-- EXERCISE AIM --
Search the entries below for the word "Video", then copy each line in which it is found.

(Data items)

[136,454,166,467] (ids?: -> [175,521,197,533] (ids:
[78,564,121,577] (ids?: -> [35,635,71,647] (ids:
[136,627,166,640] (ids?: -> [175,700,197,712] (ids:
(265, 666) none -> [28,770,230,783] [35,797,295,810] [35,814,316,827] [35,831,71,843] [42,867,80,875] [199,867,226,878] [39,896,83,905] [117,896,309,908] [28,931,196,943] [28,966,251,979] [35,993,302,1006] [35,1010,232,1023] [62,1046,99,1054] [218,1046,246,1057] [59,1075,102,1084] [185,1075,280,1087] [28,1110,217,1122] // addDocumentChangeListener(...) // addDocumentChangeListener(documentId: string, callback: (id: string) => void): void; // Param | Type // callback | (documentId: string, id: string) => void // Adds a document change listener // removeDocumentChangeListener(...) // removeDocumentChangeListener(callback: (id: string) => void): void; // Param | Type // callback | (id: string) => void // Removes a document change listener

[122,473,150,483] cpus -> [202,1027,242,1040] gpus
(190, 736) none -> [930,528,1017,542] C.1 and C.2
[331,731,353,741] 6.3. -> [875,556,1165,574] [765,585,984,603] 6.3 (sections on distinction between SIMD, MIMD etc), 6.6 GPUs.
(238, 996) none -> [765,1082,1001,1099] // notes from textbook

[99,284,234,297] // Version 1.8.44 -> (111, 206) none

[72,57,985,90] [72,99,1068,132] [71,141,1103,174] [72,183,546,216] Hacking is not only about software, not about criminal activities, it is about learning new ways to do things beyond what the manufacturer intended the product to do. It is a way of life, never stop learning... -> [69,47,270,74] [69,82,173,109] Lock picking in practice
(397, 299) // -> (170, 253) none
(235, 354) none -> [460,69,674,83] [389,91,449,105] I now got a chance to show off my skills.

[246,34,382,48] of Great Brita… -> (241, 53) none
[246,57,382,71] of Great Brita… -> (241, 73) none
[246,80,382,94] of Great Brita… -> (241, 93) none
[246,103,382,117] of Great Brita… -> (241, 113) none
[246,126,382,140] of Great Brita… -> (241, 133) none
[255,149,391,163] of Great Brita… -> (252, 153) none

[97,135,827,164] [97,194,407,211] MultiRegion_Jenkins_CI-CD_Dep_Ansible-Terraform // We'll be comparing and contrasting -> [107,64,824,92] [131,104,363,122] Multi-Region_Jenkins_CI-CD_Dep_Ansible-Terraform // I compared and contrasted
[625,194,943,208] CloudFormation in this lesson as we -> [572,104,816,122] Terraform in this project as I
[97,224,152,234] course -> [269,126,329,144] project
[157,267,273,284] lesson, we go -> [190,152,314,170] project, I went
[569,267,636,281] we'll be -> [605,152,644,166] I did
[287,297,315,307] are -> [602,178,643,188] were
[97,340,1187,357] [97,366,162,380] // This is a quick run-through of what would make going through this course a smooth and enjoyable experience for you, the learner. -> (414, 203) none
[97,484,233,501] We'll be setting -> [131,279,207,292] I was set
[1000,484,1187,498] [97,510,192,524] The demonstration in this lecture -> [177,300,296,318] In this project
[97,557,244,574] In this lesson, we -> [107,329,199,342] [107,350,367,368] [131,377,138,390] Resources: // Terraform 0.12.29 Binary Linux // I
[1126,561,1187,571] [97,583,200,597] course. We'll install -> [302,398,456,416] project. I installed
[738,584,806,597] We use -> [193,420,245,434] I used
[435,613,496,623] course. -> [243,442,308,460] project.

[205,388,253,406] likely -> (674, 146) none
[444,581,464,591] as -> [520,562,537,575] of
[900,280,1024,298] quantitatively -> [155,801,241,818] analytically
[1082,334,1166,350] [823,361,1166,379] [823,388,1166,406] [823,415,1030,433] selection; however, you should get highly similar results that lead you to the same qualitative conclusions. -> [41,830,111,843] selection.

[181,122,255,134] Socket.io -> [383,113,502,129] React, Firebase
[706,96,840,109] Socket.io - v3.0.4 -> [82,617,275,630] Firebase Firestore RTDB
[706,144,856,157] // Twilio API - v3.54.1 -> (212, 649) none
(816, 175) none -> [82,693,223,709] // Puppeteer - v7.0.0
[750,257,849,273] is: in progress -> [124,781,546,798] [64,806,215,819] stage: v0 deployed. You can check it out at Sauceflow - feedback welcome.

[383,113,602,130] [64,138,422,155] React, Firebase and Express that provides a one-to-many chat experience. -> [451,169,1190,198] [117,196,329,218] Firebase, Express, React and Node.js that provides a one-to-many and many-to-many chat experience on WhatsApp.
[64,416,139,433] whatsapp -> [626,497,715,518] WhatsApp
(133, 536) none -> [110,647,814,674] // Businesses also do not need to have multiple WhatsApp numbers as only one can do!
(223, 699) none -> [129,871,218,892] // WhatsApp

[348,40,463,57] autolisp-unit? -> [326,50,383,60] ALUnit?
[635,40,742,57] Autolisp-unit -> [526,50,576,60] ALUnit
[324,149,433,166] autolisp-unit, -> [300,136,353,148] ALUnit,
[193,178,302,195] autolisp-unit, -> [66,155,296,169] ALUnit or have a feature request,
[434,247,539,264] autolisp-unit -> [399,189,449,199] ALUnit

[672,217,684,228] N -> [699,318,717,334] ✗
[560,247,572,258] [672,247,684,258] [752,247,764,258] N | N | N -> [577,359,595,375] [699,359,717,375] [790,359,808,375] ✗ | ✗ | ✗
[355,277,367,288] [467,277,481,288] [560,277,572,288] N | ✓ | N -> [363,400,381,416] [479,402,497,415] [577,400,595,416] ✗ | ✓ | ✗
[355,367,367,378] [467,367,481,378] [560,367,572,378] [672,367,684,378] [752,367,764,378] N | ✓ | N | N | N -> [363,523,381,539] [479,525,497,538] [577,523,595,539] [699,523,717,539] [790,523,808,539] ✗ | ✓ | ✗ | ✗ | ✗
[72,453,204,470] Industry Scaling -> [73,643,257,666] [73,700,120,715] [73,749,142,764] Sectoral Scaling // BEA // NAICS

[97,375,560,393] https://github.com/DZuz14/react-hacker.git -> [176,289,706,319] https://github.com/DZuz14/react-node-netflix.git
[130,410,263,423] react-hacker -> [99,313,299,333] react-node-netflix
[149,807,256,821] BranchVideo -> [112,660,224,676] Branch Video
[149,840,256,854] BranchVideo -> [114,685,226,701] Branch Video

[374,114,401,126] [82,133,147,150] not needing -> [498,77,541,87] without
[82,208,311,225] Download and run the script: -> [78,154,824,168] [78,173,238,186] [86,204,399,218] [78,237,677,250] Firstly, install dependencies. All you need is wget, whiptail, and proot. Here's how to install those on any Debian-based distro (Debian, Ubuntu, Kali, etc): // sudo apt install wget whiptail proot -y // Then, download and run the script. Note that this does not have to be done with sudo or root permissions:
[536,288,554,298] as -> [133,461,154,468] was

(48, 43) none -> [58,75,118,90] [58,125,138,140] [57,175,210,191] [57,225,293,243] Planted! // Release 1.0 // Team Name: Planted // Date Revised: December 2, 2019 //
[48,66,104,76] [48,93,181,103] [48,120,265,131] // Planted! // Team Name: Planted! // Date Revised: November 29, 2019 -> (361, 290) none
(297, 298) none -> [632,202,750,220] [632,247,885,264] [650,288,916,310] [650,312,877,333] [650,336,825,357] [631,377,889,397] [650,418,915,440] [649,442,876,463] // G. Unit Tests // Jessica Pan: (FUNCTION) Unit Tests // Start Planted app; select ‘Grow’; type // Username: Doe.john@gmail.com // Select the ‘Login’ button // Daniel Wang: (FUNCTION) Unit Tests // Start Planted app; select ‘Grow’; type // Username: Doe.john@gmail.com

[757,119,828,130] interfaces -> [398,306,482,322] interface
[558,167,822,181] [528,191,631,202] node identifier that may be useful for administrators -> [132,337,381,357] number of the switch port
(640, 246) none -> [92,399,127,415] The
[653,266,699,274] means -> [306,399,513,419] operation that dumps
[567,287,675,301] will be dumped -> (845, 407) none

-- ANSWER BELOW --
[149,807,256,821] BranchVideo -> [112,660,224,676] Branch Video
[149,840,256,854] BranchVideo -> [114,685,226,701] Branch Video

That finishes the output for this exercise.